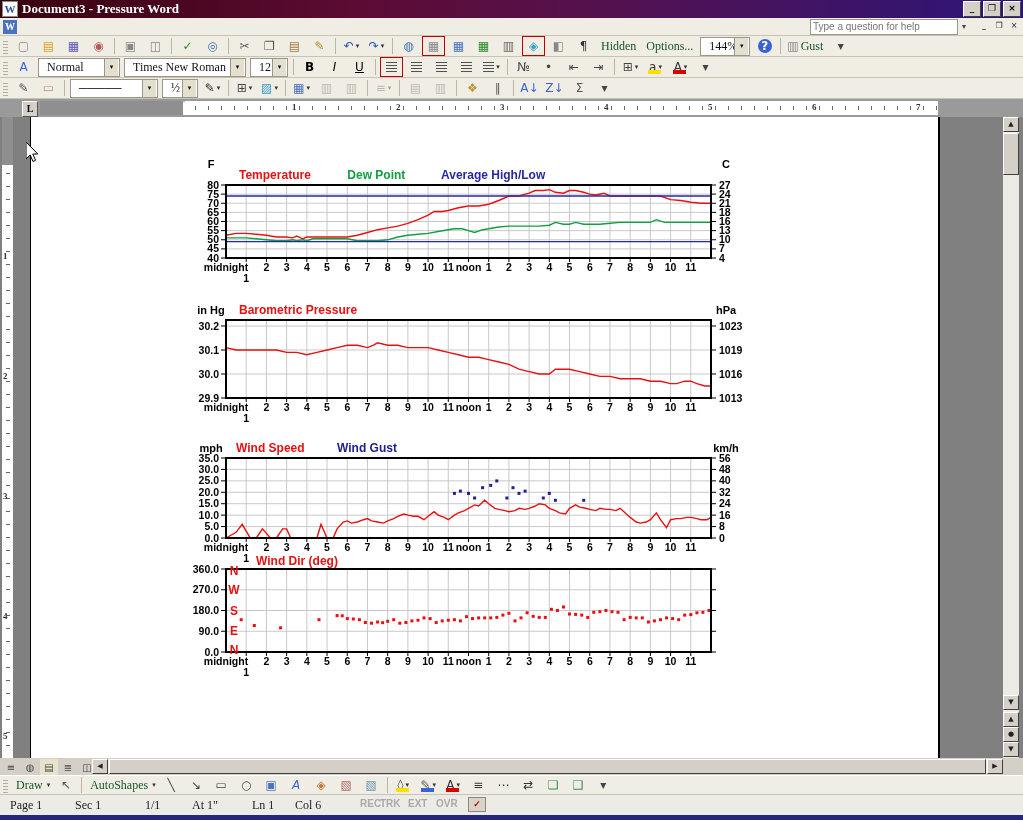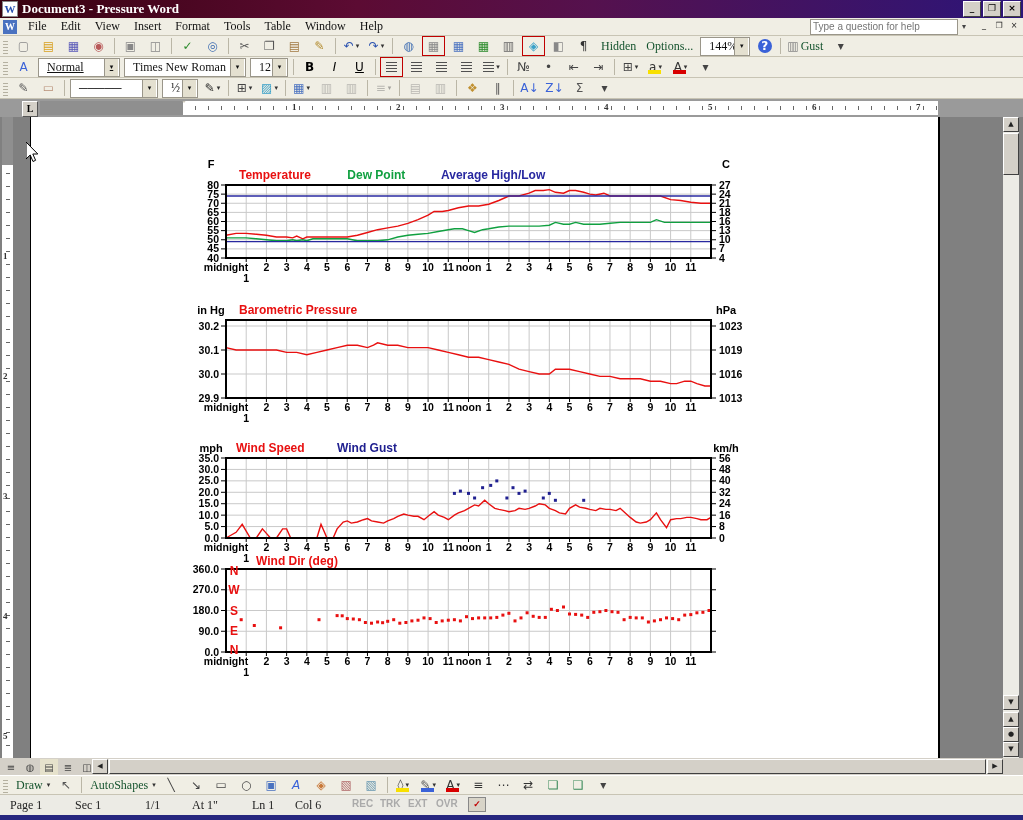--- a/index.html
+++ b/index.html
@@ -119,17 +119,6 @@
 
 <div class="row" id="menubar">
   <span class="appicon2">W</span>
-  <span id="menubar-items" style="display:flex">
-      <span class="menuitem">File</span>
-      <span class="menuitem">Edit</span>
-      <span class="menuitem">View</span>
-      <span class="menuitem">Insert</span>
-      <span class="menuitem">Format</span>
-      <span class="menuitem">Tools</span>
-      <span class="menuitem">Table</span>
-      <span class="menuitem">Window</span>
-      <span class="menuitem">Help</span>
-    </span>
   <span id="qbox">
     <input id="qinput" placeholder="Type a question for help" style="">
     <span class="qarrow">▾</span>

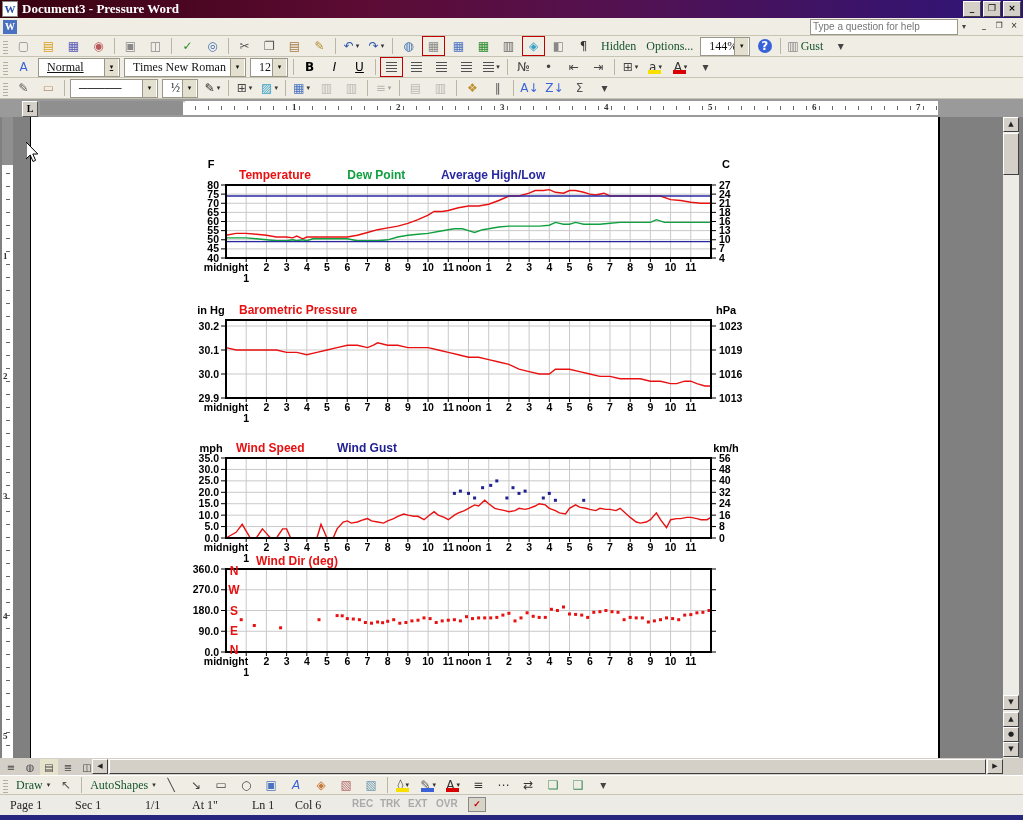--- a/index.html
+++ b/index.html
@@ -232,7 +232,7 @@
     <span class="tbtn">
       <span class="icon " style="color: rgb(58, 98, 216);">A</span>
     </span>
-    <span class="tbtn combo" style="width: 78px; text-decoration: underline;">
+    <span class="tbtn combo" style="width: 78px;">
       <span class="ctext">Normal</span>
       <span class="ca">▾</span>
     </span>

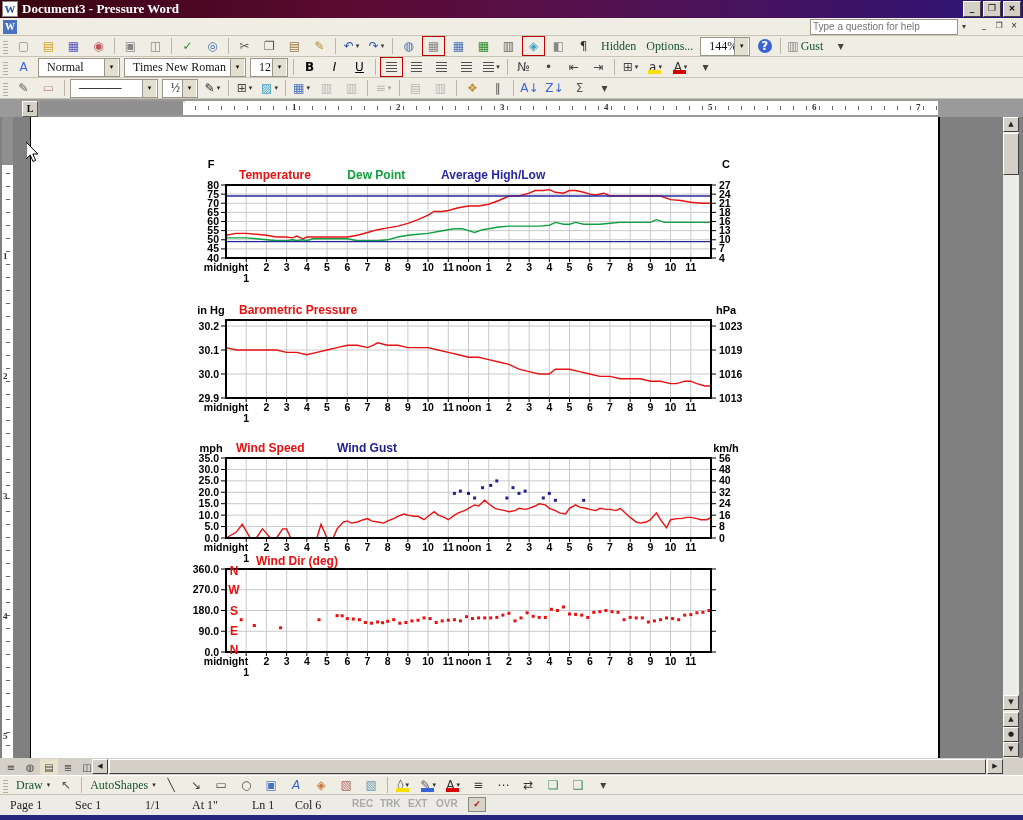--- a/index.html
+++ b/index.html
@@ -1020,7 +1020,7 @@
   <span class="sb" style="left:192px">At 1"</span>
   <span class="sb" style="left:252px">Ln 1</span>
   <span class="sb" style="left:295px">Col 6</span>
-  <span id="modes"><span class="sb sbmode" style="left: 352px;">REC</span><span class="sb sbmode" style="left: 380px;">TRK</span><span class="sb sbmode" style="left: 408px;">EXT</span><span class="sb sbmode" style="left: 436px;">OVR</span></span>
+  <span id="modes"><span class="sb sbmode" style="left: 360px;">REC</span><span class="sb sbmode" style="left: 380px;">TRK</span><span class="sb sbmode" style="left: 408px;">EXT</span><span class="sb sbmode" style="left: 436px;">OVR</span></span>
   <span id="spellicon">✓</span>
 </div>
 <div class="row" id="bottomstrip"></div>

## AIM OF THE TASK
The expected output is each record, copied exactly, and nothing in place of the pictures.

## EXERCISE OUTPUT
--- a/index.html
+++ b/index.html
@@ -119,17 +119,6 @@
 
 <div class="row" id="menubar">
   <span class="appicon2">W</span>
-  <span id="menubar-items" style="display:flex">
-      <span class="menuitem">File</span>
-      <span class="menuitem">Edit</span>
-      <span class="menuitem">View</span>
-      <span class="menuitem">Insert</span>
-      <span class="menuitem">Format</span>
-      <span class="menuitem">Tools</span>
-      <span class="menuitem">Table</span>
-      <span class="menuitem">Window</span>
-      <span class="menuitem">Help</span>
-    </span>
   <span id="qbox">
     <input id="qinput" placeholder="Type a question for help" style="">
     <span class="qarrow">▾</span>

--- a/index.html
+++ b/index.html
@@ -232,7 +232,7 @@
     <span class="tbtn">
       <span class="icon " style="color: rgb(58, 98, 216);">A</span>
     </span>
-    <span class="tbtn combo" style="width: 78px; text-decoration: underline;">
+    <span class="tbtn combo" style="width: 78px;">
       <span class="ctext">Normal</span>
       <span class="ca">▾</span>
     </span>

--- a/index.html
+++ b/index.html
@@ -1020,7 +1020,7 @@
   <span class="sb" style="left:192px">At 1"</span>
   <span class="sb" style="left:252px">Ln 1</span>
   <span class="sb" style="left:295px">Col 6</span>
-  <span id="modes"><span class="sb sbmode" style="left: 352px;">REC</span><span class="sb sbmode" style="left: 380px;">TRK</span><span class="sb sbmode" style="left: 408px;">EXT</span><span class="sb sbmode" style="left: 436px;">OVR</span></span>
+  <span id="modes"><span class="sb sbmode" style="left: 360px;">REC</span><span class="sb sbmode" style="left: 380px;">TRK</span><span class="sb sbmode" style="left: 408px;">EXT</span><span class="sb sbmode" style="left: 436px;">OVR</span></span>
   <span id="spellicon">✓</span>
 </div>
 <div class="row" id="bottomstrip"></div>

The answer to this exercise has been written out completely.